The annual memorial service was held in the Peace Memorial Park in Itoman, the site of the final stage of the battle.
Okinawa Gov. Denny Tamaki made a “peace declaration,” in which he urged the central government to give up its plan to relocate the U.S. Marine Corps Air Station Futenma within the island prefecture.
But Prime Minister Shinzo Abe, who also attended the ceremony, told reporters that he will promote the project, saying that the relocation “doesn’t mean a base will be added.”
Approximately 94,000 civilians, about a quarter of Okinawa’s population at that time, as well as over 94,000 Japanese soldiers and some 12,500 U.S. troops died in the ground conflict that ran from March through June 1945, according to the prefecture.
Okinawa, which hosts the bulk of U.S. military facilities in Japan, wants to move the Futenma air base outside of the prefecture.
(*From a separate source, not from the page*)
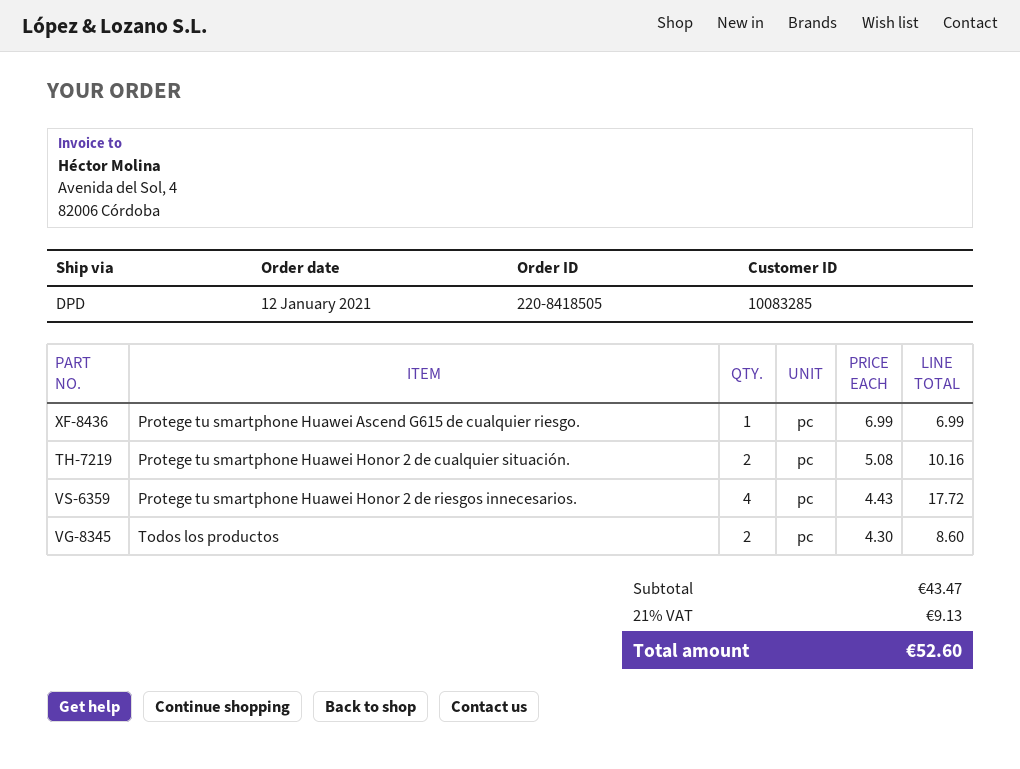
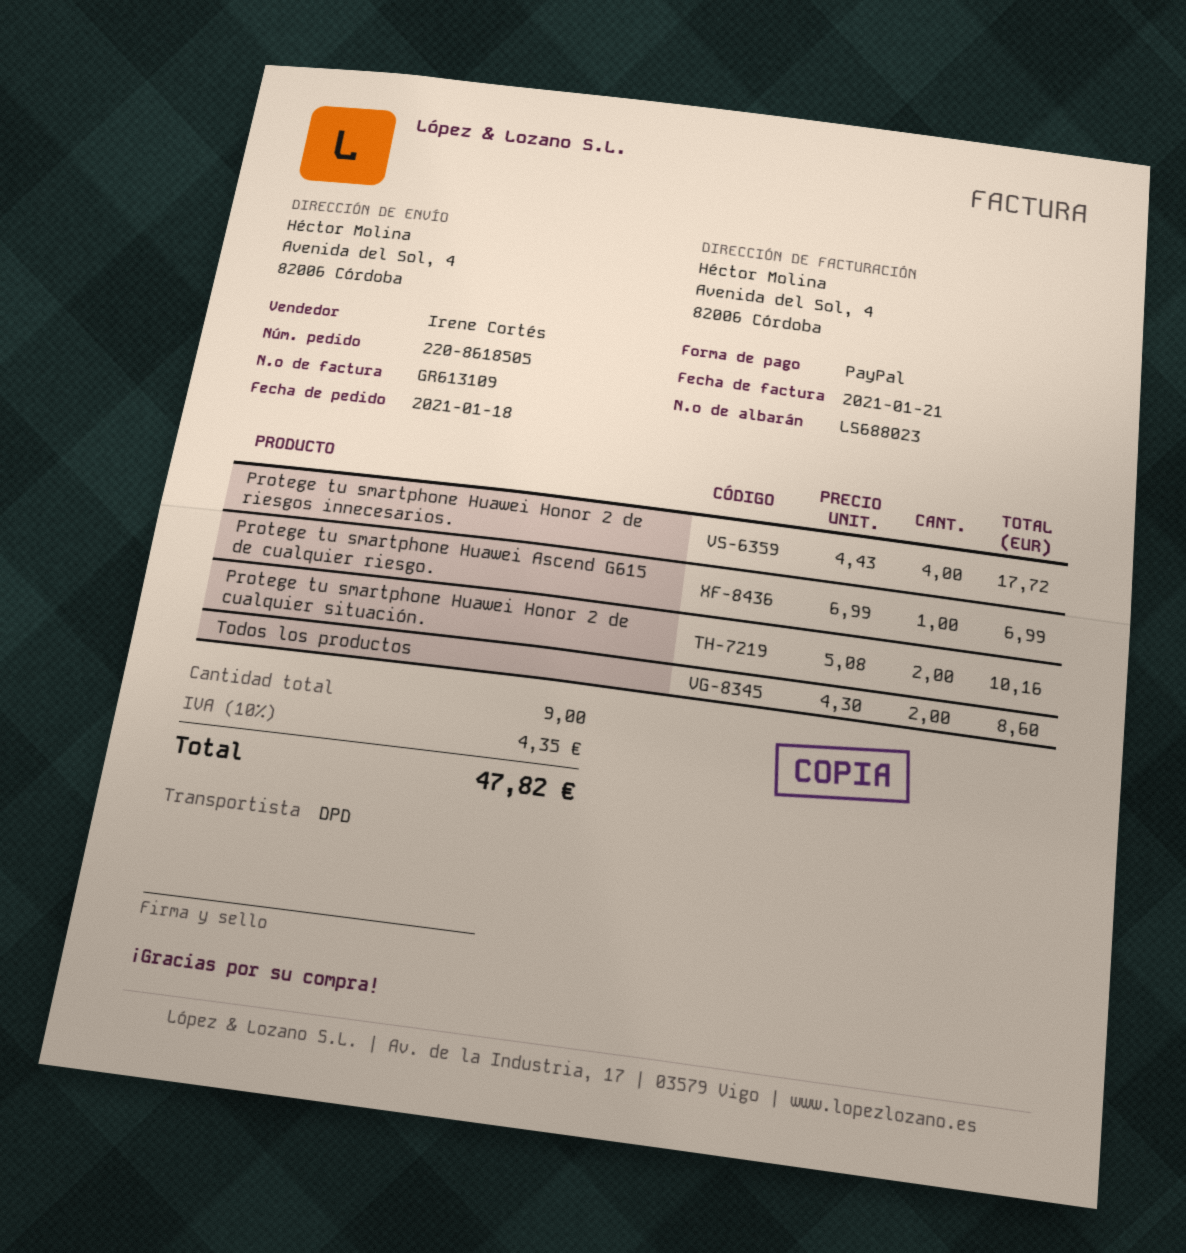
order number: 220-8418505 -> 220-8618505
order date: 2021-01-12 -> 2021-01-18
tax: 21% = 9.13 -> 10% = 4.35
total: 52.60 -> 47.82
But the central government and the United States have already agreed to relocate the base from a crowded residential district in Ginowan to the less populated Henoko coastal area of Nago.
They have said the current plan is the “only solution” to eliminate the dangers posed by the Futenma base without undermining the deterrence provided by the Japan-U.S. security alliance.
No court has ruled in favor of the prefecture in the legal battle launched against the central government by the late Takeshi Onaga, the predecessor of Tamaki and a staunch opponent of the relocation plan.
Tamaki oversaw a prefectural referendum in February on the transfer plan, which demonstrated the depth of local opposition to the base move. More than 70 percent of the voters rejected the plan, although the outcome was not legally binding.